* **INSTRUCTIONS FOR THE TASK**: The line containing "00 02 00 03" marks the end: write out exactly every line from the first line of the data below through that line, and only those.

-- SUPPLIED RECORDS follows --

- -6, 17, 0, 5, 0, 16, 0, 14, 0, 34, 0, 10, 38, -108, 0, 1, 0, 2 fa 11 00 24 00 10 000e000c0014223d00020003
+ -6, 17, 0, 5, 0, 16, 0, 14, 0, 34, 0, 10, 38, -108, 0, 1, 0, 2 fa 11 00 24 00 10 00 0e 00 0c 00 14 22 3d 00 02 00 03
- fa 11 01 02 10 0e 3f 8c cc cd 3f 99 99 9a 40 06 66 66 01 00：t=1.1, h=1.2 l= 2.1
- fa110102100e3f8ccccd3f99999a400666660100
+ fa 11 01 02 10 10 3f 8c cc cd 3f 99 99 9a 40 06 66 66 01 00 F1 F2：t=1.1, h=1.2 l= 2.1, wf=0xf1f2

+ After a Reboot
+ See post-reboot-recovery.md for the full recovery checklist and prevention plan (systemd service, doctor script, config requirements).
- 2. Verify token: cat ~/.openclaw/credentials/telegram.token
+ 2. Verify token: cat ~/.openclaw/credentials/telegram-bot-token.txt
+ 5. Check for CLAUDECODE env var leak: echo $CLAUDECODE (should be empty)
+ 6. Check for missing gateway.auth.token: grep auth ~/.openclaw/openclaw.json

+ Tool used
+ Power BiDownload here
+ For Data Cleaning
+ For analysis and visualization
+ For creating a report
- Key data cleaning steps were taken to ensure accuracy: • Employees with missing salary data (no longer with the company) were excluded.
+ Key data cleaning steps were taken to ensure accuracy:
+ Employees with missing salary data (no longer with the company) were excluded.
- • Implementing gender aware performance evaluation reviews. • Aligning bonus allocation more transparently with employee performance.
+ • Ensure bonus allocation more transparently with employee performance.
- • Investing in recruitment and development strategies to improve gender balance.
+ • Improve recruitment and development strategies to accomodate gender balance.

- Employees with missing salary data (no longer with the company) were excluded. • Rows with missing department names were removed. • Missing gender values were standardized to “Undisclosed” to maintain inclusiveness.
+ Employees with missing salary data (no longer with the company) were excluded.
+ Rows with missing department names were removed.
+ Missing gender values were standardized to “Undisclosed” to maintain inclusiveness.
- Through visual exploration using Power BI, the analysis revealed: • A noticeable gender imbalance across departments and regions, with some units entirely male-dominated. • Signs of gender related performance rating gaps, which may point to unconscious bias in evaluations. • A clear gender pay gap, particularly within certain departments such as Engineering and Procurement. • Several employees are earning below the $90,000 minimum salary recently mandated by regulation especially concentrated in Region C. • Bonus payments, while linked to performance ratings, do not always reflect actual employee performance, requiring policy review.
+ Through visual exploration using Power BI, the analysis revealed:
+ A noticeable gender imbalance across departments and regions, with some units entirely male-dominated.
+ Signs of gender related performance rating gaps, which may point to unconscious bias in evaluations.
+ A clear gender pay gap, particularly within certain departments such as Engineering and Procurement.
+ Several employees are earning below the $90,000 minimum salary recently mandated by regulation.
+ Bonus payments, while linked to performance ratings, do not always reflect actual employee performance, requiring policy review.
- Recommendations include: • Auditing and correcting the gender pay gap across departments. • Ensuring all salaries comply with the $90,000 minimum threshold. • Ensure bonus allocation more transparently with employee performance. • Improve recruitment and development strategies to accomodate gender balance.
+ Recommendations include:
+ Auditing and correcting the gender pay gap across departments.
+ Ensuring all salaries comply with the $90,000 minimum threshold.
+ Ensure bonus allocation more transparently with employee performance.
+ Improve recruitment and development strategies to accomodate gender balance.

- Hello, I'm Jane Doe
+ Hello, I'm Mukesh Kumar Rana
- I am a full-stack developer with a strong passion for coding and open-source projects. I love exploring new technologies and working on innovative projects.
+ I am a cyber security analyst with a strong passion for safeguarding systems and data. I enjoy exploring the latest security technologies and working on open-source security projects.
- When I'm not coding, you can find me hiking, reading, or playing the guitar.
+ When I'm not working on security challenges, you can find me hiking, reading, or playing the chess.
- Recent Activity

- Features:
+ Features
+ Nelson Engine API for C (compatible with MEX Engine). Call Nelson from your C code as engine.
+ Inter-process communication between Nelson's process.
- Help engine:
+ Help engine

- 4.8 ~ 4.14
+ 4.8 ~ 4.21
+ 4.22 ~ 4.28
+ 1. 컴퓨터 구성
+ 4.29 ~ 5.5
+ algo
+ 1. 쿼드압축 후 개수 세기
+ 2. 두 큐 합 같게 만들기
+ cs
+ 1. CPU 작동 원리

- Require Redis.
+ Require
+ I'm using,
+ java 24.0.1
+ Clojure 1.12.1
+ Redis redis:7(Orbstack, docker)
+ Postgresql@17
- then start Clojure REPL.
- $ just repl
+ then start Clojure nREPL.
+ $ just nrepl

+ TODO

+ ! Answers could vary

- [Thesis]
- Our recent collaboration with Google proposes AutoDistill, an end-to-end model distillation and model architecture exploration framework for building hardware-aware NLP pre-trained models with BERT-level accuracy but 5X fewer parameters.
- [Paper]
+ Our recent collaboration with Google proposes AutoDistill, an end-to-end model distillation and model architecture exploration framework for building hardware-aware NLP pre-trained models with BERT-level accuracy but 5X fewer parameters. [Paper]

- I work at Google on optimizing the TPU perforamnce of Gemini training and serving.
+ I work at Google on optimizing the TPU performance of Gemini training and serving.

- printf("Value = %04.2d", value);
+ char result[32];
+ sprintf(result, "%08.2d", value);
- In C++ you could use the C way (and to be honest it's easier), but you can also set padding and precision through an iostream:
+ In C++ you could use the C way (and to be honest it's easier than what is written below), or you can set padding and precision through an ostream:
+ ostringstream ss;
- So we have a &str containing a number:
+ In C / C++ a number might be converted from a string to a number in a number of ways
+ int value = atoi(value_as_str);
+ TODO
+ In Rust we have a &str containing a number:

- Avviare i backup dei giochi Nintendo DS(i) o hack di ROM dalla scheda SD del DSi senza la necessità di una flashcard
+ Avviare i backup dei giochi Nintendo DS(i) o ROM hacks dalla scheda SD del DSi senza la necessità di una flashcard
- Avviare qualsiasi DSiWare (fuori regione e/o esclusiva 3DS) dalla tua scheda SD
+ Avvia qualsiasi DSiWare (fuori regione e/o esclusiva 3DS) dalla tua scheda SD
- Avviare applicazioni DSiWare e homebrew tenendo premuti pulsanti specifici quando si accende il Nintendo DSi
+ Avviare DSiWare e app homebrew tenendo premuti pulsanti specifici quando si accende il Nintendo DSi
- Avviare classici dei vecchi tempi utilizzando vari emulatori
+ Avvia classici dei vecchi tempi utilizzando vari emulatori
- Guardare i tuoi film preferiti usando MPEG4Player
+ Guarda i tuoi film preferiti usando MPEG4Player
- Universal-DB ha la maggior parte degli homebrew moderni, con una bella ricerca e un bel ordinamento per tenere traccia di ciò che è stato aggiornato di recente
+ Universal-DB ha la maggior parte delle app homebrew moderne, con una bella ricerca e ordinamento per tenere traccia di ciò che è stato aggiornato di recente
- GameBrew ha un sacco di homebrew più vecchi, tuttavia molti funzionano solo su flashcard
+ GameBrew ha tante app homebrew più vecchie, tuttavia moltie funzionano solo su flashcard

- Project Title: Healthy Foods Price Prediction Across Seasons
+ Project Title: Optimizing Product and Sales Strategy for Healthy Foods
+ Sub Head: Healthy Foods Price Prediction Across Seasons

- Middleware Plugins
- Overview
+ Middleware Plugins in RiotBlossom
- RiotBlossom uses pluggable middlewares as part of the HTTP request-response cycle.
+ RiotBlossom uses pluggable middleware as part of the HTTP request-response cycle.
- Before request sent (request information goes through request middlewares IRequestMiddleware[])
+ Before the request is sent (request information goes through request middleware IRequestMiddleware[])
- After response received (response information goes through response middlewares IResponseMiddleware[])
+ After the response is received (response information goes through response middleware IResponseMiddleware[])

-- SUPPLIED RECORDS concluded --

* **TASK SOLUTION**:
- -6, 17, 0, 5, 0, 16, 0, 14, 0, 34, 0, 10, 38, -108, 0, 1, 0, 2 fa 11 00 24 00 10 000e000c0014223d00020003
+ -6, 17, 0, 5, 0, 16, 0, 14, 0, 34, 0, 10, 38, -108, 0, 1, 0, 2 fa 11 00 24 00 10 00 0e 00 0c 00 14 22 3d 00 02 00 03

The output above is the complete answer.